Task item:
All lines containing the string "number" must be copied from the entries.

Material to process:
———
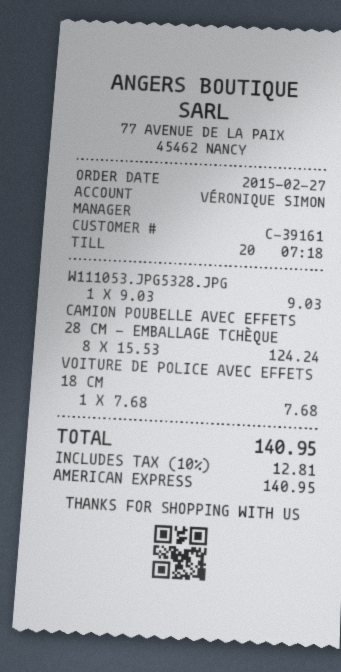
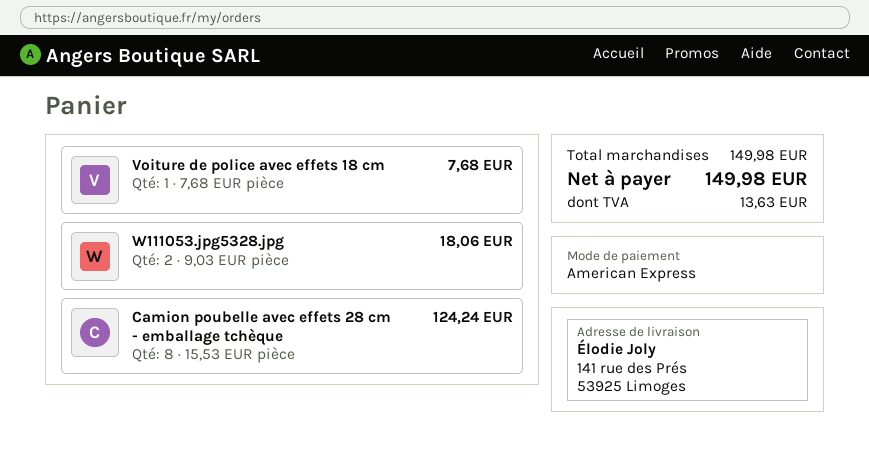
W111053.JPG5328.JPG: 1 x 9.03 = 9.03 -> 2 x 9.03 = 18.06
tax: 12.81 -> 13.63
total: 140.95 -> 149.98

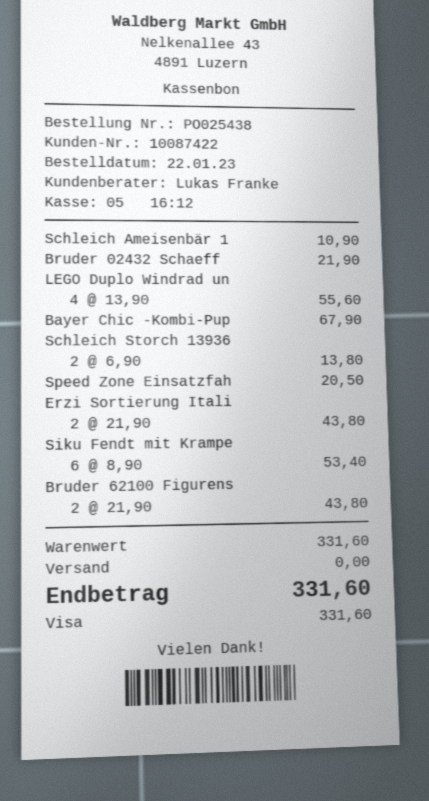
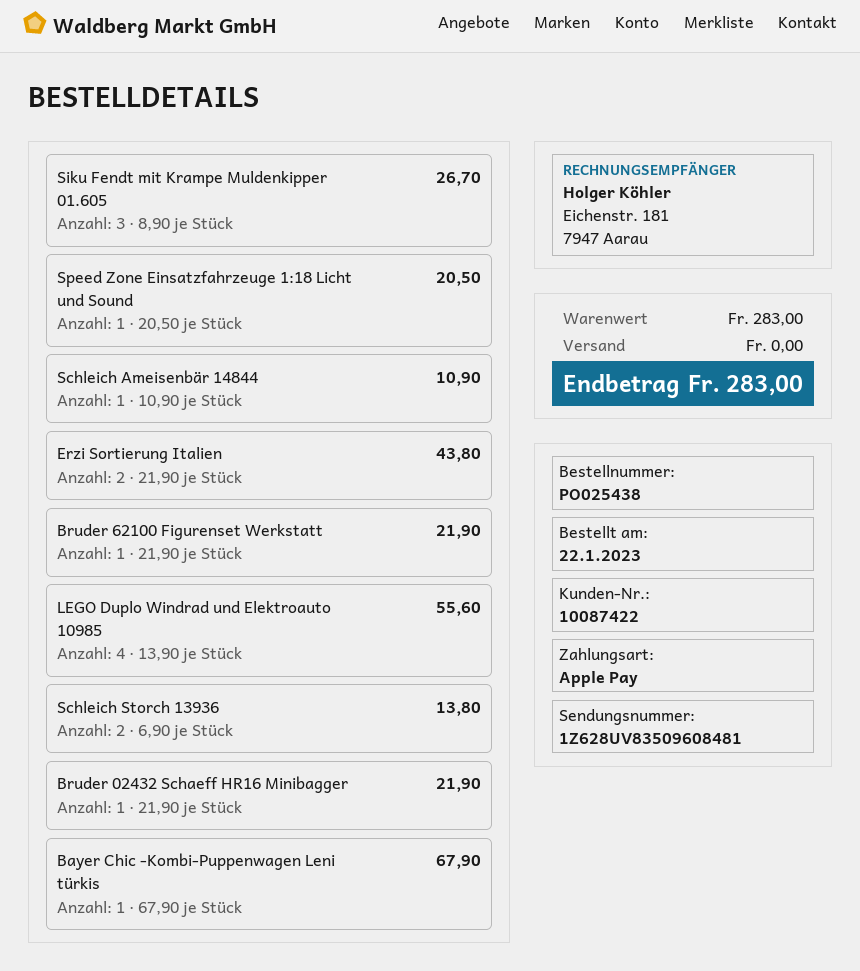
payment method: Visa -> Apple Pay
Siku Fendt mit Krampe: 6 x 8.90 = 53.40 -> 3 x 8.90 = 26.70
Bruder 62100 Figurens: 2 x 21.90 = 43.80 -> 1 x 21.90 = 21.90
subtotal: 331.60 -> 283.00
total: 331.60 -> 283.00

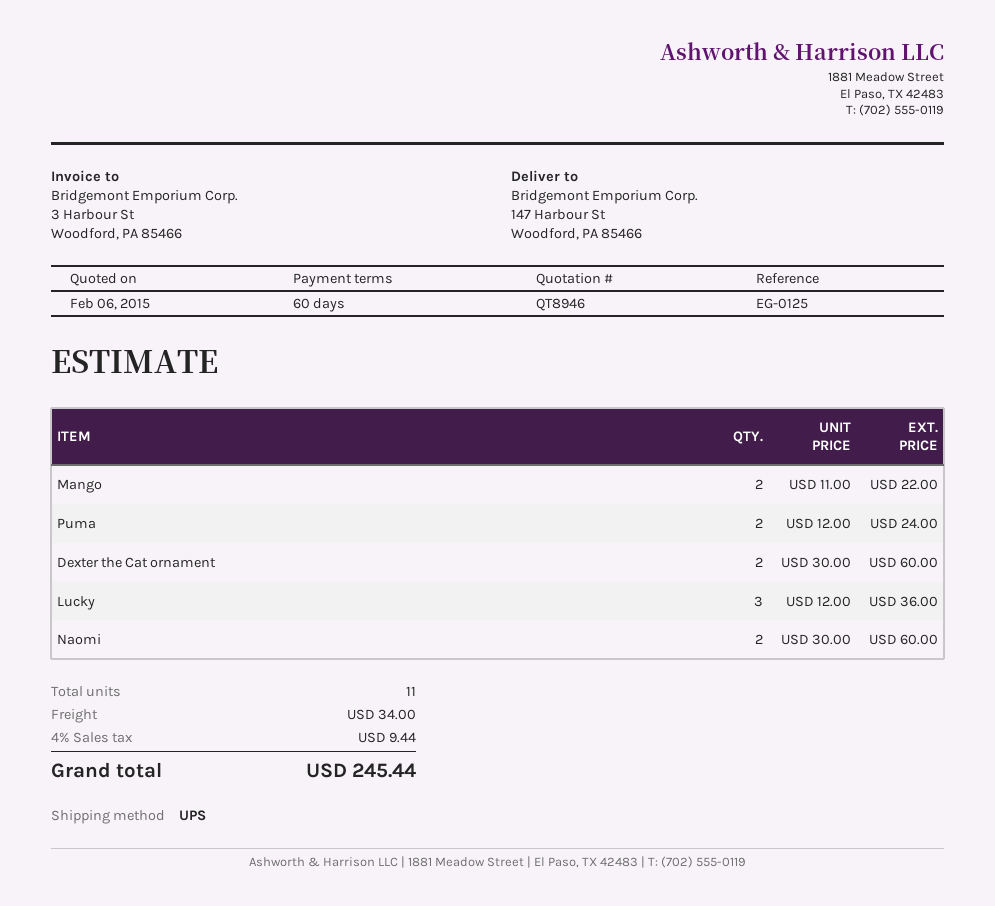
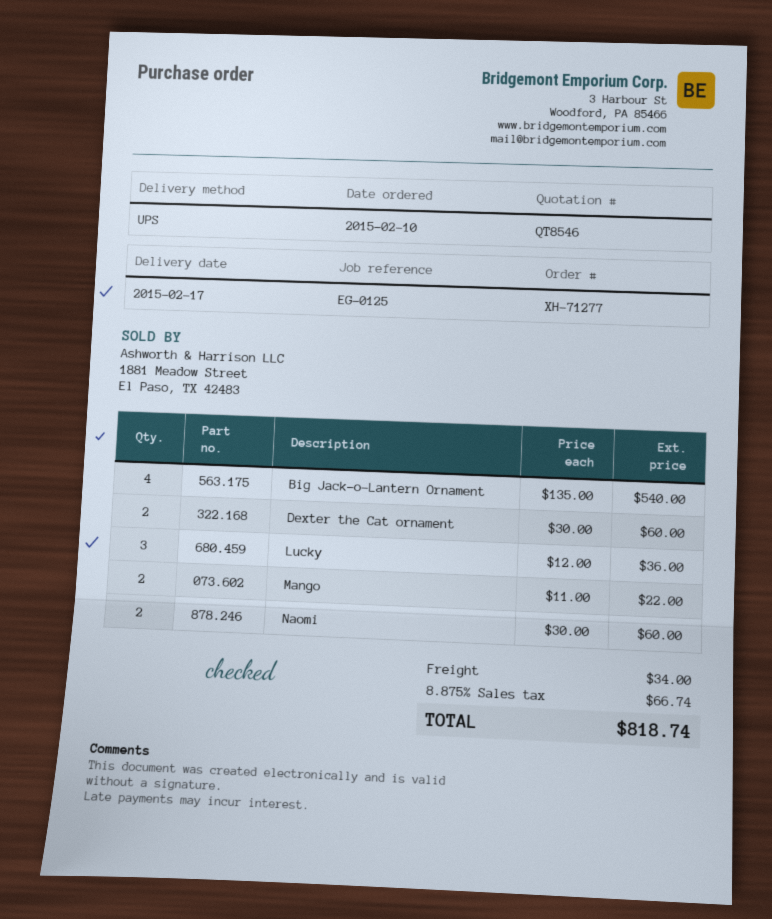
quote number: QT8946 -> QT8546
Puma: 2 x 12.00 = 24.00 -> none
Big Jack-o-Lantern Ornament: none -> 4 x 135.00 = 540.00
tax: 4% = 9.44 -> 8.875% = 66.74
total: 245.44 -> 818.74

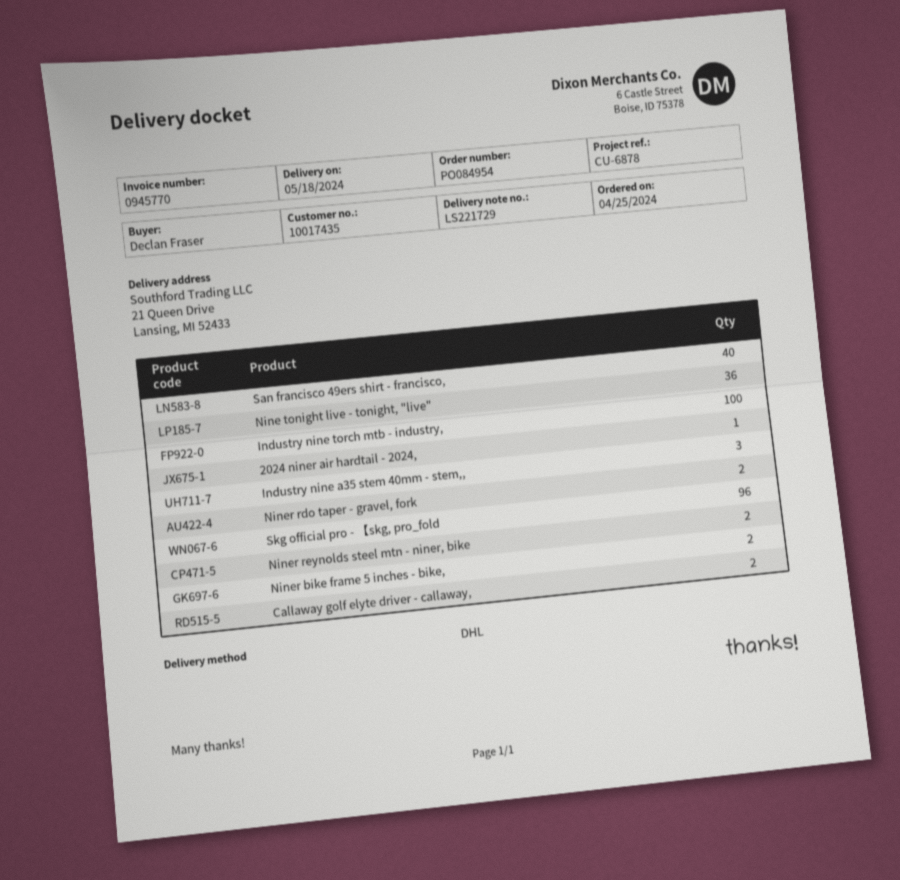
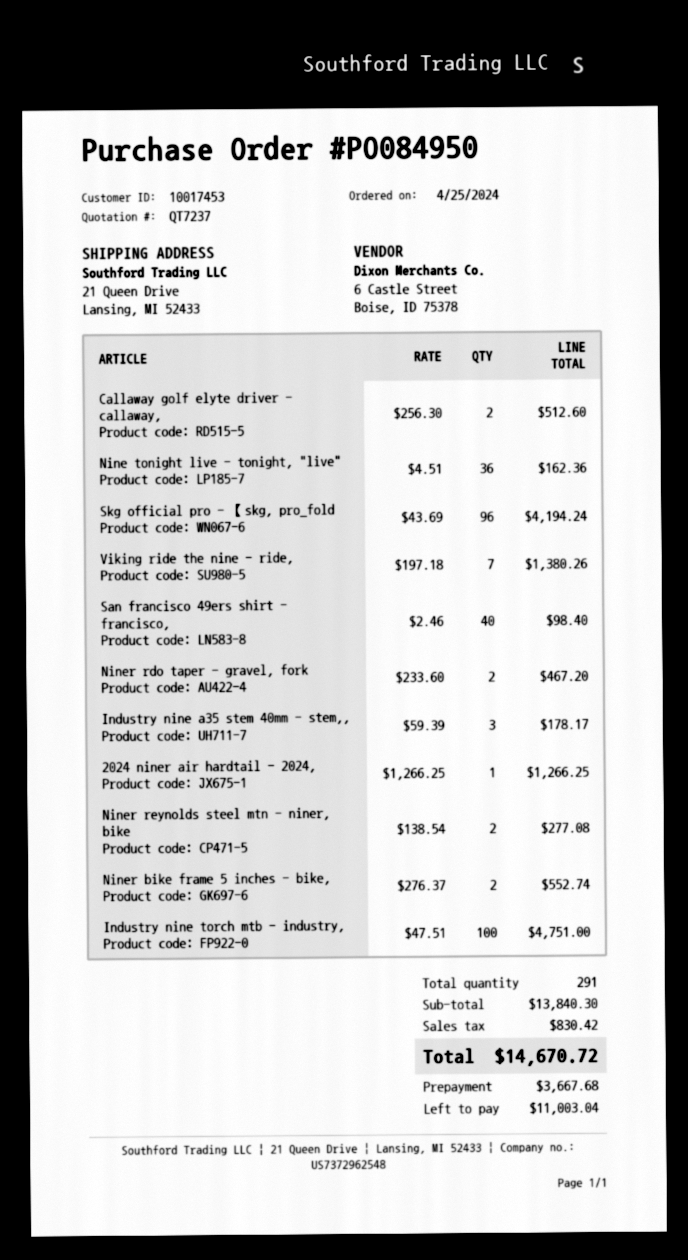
order number: PO084954 -> PO084950
customer number: 10017435 -> 10017453
Viking ride the nine - ride,: none -> 7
———
Completed task:
quote number: QT8946 -> QT8546
order number: PO084954 -> PO084950
customer number: 10017435 -> 10017453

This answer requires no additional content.